Deriving the formula for unless

  • Unless 1=>2 (given statement)
  • if not 1=>2  (because unless=if not)
  • if ~1=>2 (I’m using symbol ~ instead of “not”)
  • ~2=> ~(~1) (because we already mugged up the rule “if 1=>2, then valid inference is ~2=>~1)
  • ~2=>1 (because ~(~1) means double negative and double negative is positive hence ~(~1)=1)

This is our second rule: Unless1=>2 then ~2=>1

Table

Logical connective Given statement Valid inference using symbol Valid inf. In words
If If 1=>2 ~2=>~1 Negative of end part=> negative of start part
Only if Only if 1=>2 ~1=>~2 Negative of start part=>negative of end part.
Unless Unless 1=>2 ~2=>1 Negative of end part=>start part unchanged.

Logical connective: otherwise

  • Suppose given statement is: 1, otherwise 2.
  • you can write it as unless 1 then 2.  (unless1=>2)
  • Then use the formula for “unless.”

Logical connective: When, Whenever, every time

  • Given statement: he scores century, when match is fixed.
  • This is not in standard format of “**logical connective word**, simple statement #1, simple statement #2.”
  • So first I need to exchange the positions: “when match is fixed (#1), he scores century (#2)”.
  • In case of when and whenever, the valid inference is= same like “If, then”. That means negative of end part=>negative of starting part.
  • Same formula works for “whenever” and “Everytime”.
  • Update the table
Logical connective Given statement Valid inference using symbol Valid inf. In words
If If 1=>2 ~2=~1 Negative of end part=> negative of starting part
When When 1=>2
Whenever Whenever 1=>2
Everytime Everytime 1=>2
Only if Only if 1=>2 ~1=>~2 Negative of start part=>negative of end part.
Unless Unless 1=>2 ~2=>1 Negative of end part=>starting part unchanged.

Logical Connective: Either OR

Given statement: Either he is drunk(1) or he is ill(2).

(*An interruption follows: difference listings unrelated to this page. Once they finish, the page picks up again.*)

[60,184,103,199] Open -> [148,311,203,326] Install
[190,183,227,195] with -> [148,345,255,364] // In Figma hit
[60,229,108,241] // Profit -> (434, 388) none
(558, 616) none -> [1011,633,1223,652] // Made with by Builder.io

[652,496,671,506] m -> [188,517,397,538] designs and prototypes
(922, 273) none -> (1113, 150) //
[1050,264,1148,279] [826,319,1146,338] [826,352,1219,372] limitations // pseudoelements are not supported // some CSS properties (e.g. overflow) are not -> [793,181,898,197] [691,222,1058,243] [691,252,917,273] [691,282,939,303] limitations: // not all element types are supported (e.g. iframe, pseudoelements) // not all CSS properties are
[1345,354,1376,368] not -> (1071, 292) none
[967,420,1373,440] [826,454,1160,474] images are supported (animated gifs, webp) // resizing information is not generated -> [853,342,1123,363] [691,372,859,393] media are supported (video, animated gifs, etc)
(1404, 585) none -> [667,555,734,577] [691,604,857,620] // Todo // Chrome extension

In such cases, if not 1 then 2. And if not 2 then 1.

Meaning,

  1. if he is not drunk then he is definitely ill
  2. if he is not ill, then he is definitely drunk

both are valid. Update the table

Logical connective Given statement Valid inference using symbol Valid inf. In words
If If 1=>2 ~2=~1 Negative of end part=> negative of starting part
When When 1=>2
Whenever Whenever 1=>2
Everytime Everytime 1=>2
Only if Only if 1=>2 ~1=>~2 Negative of start part=>negative of end part.
Unless Unless 1=>2 ~2=>1 Negative of end part=>starting part unchanged.
Otherwise 1 otherwise 2=> rewrite as Unless1=>2.
Either or Either 1 or 2
  • ~2=>1
  • ~1=>2
 Negative of any one part=> remaining part remains unchanged.
  • Now let’s solve some questions from old CSAT and CAT papers
  • Please note: in the exam, actual wording / meaning of the simple statement doesn’t matter. Just apply the formulas as given in above table.
  • For example, “if you’re in army, you have to wear uniform.” Then valid inference is ~2=>~1 (you don’t have to wear uniform, then you’re not in army).
  • Now ofcourse there would be exceptional situation when army officer/jawan doesn’t need to wear uniform, for example during espionage mission behind the enemy lines. In that case you don’t have to wear uniform, but you’re still in the army.
  • But keep in mind, while solving logical connective question under the “aptitude/reasoning” portion you don’t have to surgically dissect or nitpick the meaning every statement. Just “if 1=>2” then “~2=>~1”.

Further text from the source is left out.